- _Task details_
Give the data again in full, without pictures.

Difference listings:
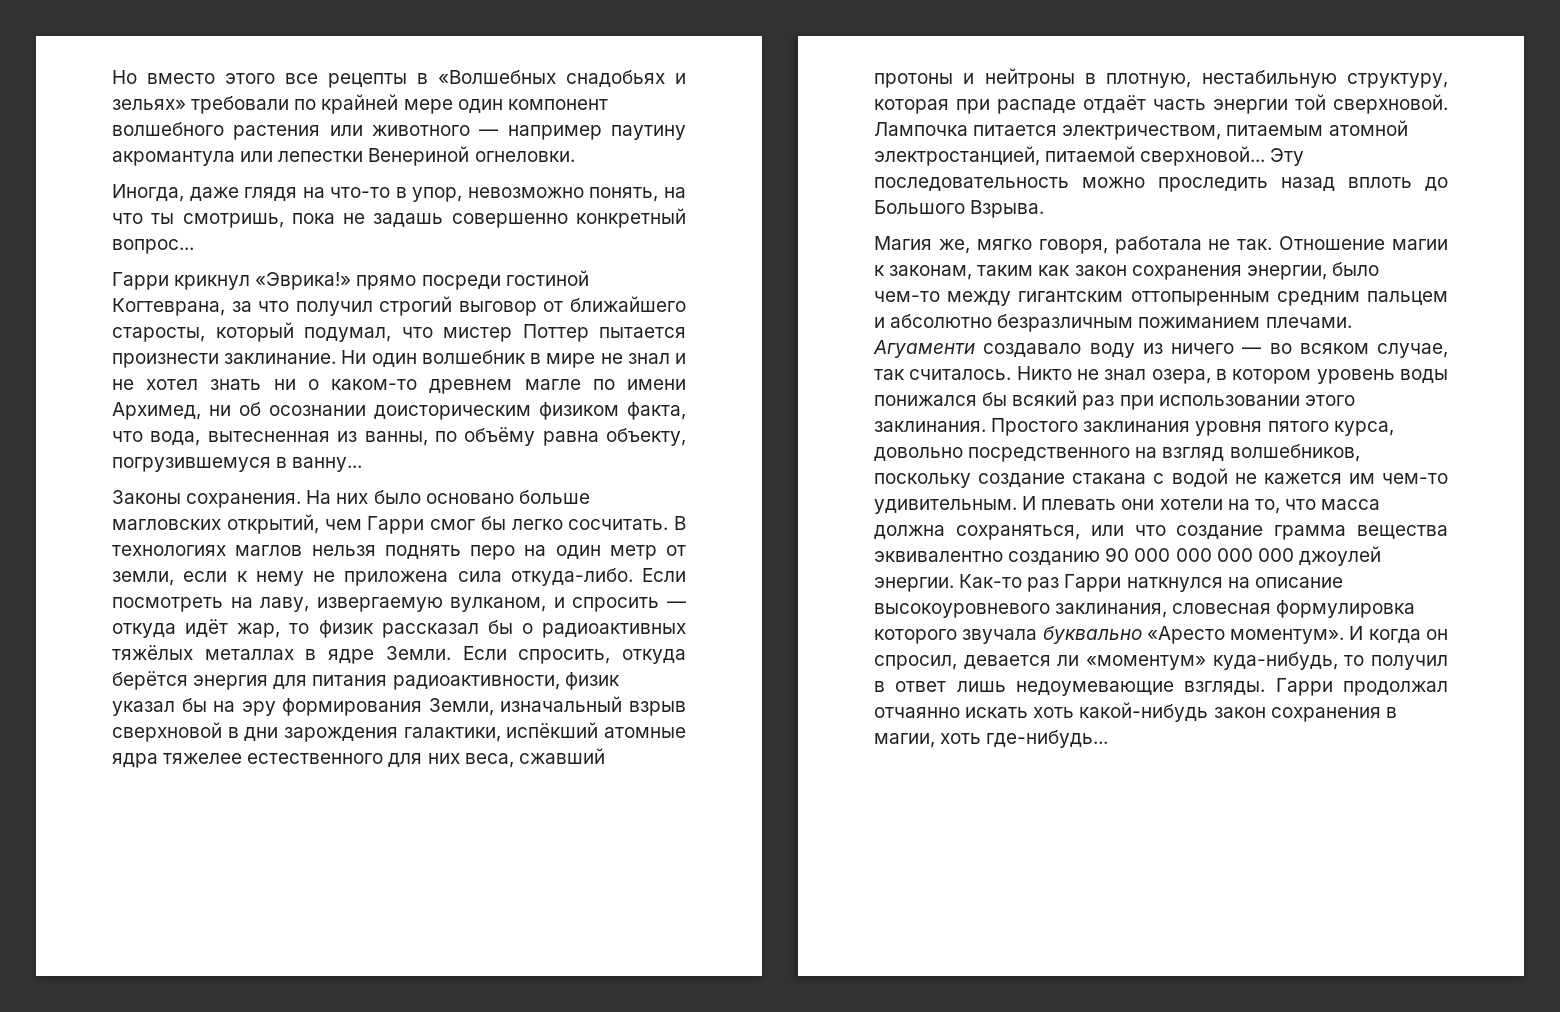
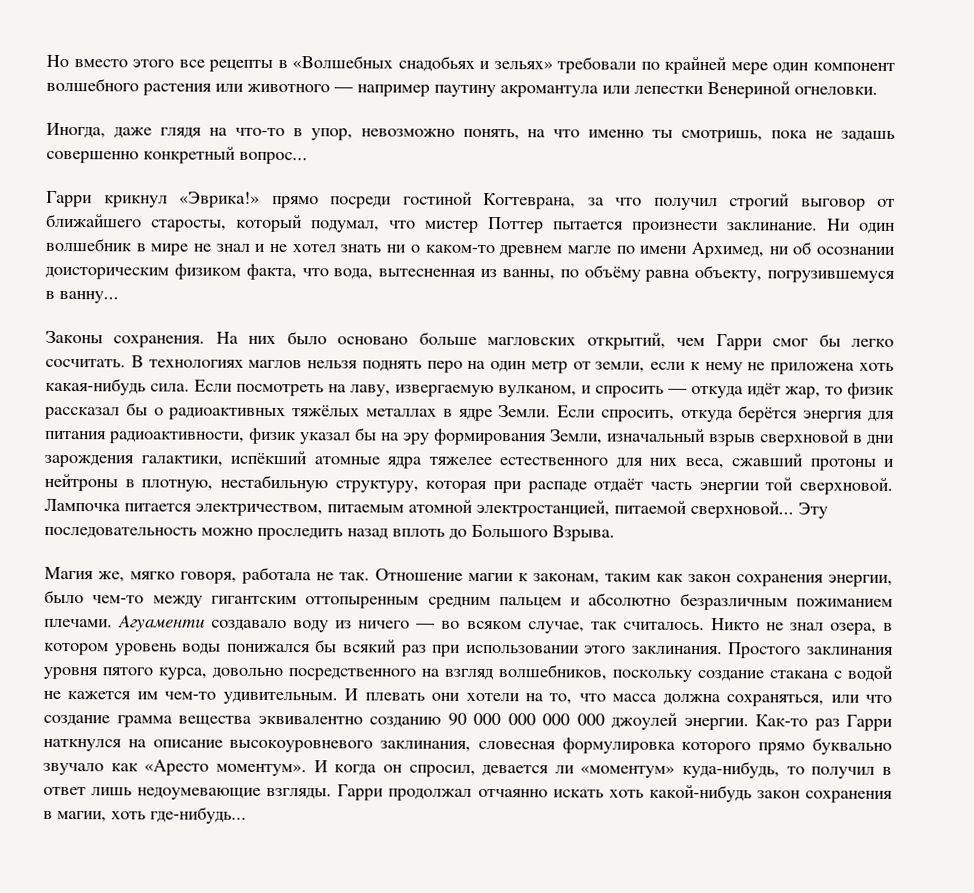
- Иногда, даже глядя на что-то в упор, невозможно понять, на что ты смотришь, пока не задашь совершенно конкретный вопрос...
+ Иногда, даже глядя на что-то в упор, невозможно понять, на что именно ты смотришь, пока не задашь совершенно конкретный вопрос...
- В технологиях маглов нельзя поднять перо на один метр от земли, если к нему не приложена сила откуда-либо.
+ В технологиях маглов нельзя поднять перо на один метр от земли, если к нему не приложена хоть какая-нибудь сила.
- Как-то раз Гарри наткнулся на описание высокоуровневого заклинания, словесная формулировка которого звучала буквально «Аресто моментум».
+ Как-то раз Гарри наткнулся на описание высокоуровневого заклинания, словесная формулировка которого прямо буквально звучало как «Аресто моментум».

- _Result for this task_
- Иногда, даже глядя на что-то в упор, невозможно понять, на что ты смотришь, пока не задашь совершенно конкретный вопрос...
+ Иногда, даже глядя на что-то в упор, невозможно понять, на что именно ты смотришь, пока не задашь совершенно конкретный вопрос...
- В технологиях маглов нельзя поднять перо на один метр от земли, если к нему не приложена сила откуда-либо.
+ В технологиях маглов нельзя поднять перо на один метр от земли, если к нему не приложена хоть какая-нибудь сила.
- Как-то раз Гарри наткнулся на описание высокоуровневого заклинания, словесная формулировка которого звучала буквально «Аресто моментум».
+ Как-то раз Гарри наткнулся на описание высокоуровневого заклинания, словесная формулировка которого прямо буквально звучало как «Аресто моментум».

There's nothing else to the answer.